No documento Um abraço, Betinho (páginas 173-200)

Campanha contra a fome

“A fome é exclusão. Da terra, da renda, do emprego, do salário, da educação, da economia, da vida e da cidadania. Quando uma pessoa chega a não ter o que comer, é porque tudo o mais já lhe foi negado.”

Entre todas as campanhas em que Betinho se envolveu, a da Ação da Cidadania contra a Fome, a Miséria e pela Vida foi aquela que alcançou maior repercussão nos meios de comunicação e a que maior participação obteve dos brasileiros. Um dos mais importantes movimentos sociais do país na década de 1990, a Ação da Cidadania foi lançada oficialmente em março de 1993, tendo por objetivo tratar a fome como problema emergencial e responsabilizar toda a sociedade pela sua solução. Betinho foi o principal nome da campanha e teve sua imagem profundamente vinculada a ela, a ponto de muitos brasileiros a identificarem como a “Campanha do Betinho”.

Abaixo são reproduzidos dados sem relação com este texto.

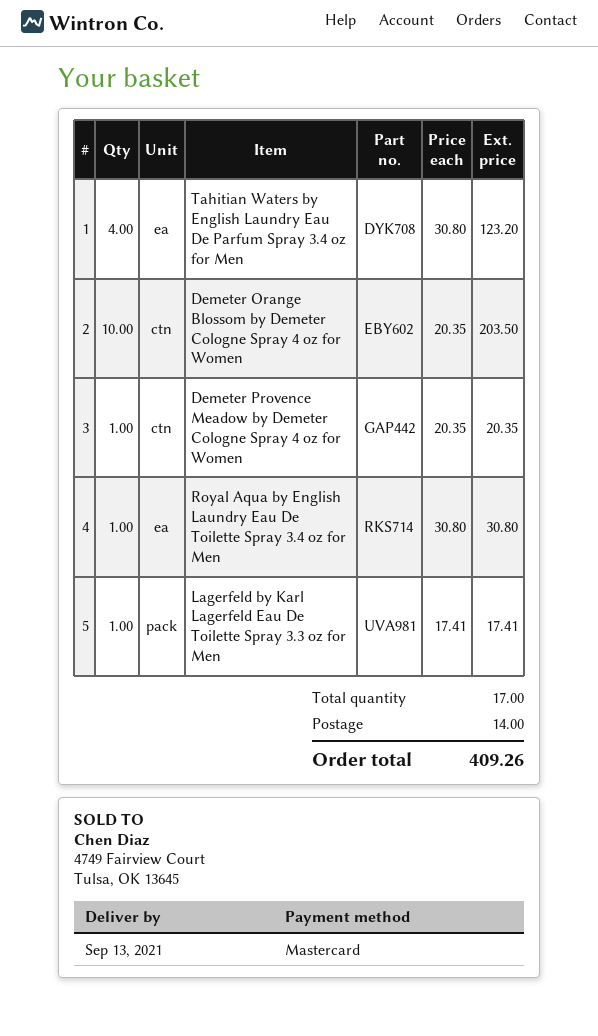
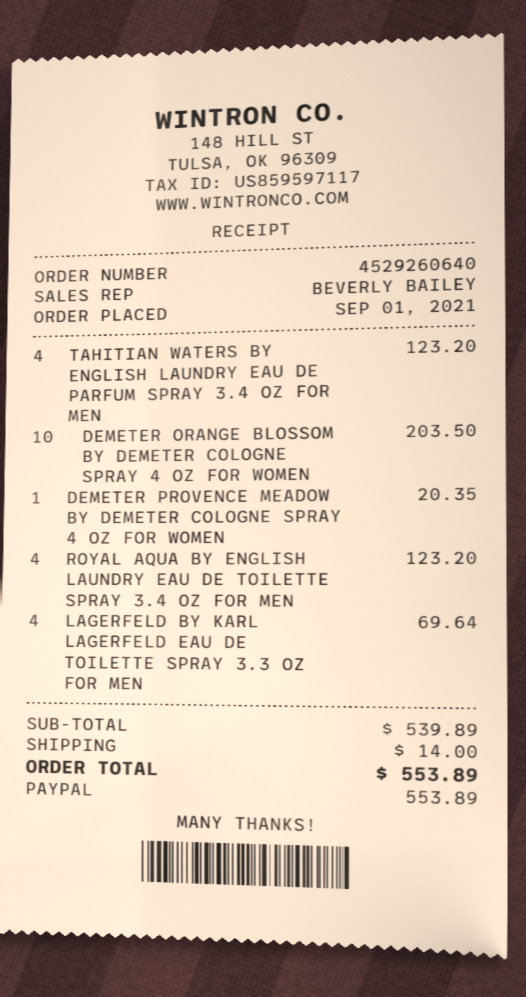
payment method: Mastercard -> PayPal
Royal Aqua by English Laundry Eau De Toilette Spray 3.4 oz for Men: 1 for 30.80 -> 4 for 123.20
Lagerfeld by Karl Lagerfeld Eau De Toilette Spray 3.3 oz for Men: 1 for 17.41 -> 4 for 69.64
total: 409.26 -> 553.89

Na verdade, a preocupação de Betinho com a fome vinha de longa data. Em meados da década de 1970, ainda no exílio, foi consultor da Food and Agriculture Organization (FAO), órgão da ONU. Em 1981, já no Brasil, voltou a trabalhar como consultor da FAO, acompanhando projetos agrários e sobre migrações na América Latina. Em setembro de 1983, representando o Ibase, participou, em Roma, da Segunda Consulta Internacional da Campanha Mundial contra a Fome/Ação pelo Desenvolvimento, promovida pela FAO. Em dezembro de 1986, foi um dos signatários da proposta de organização do Encontro Brasileiro pelo Direito à Alimentação, previsto para abril de 1988.

Anos mais tarde, de fato, a questão da fome iria ganhar espaço prioritário na agenda de Betinho. Depois de ter participado ativamente, em meados de 1992, da organização do Movimento pela Ética na Política (MEP) – agrupamento de entidades da sociedade civil cuja atuação foi decisiva na

mobilização popular que culminou com o impeachment do presidente Fernando Collor –, no início de 1993 Betinho envolveu-se no debate, então iniciado, sobre como manter a sociedade brasileira mobilizada em torno de causas éticas. Dessa discussão, que reuniu representantes de diversas instituições que integravam o MEP, surgiu a idéia de promover uma campanha para combater a fome e a miséria no país.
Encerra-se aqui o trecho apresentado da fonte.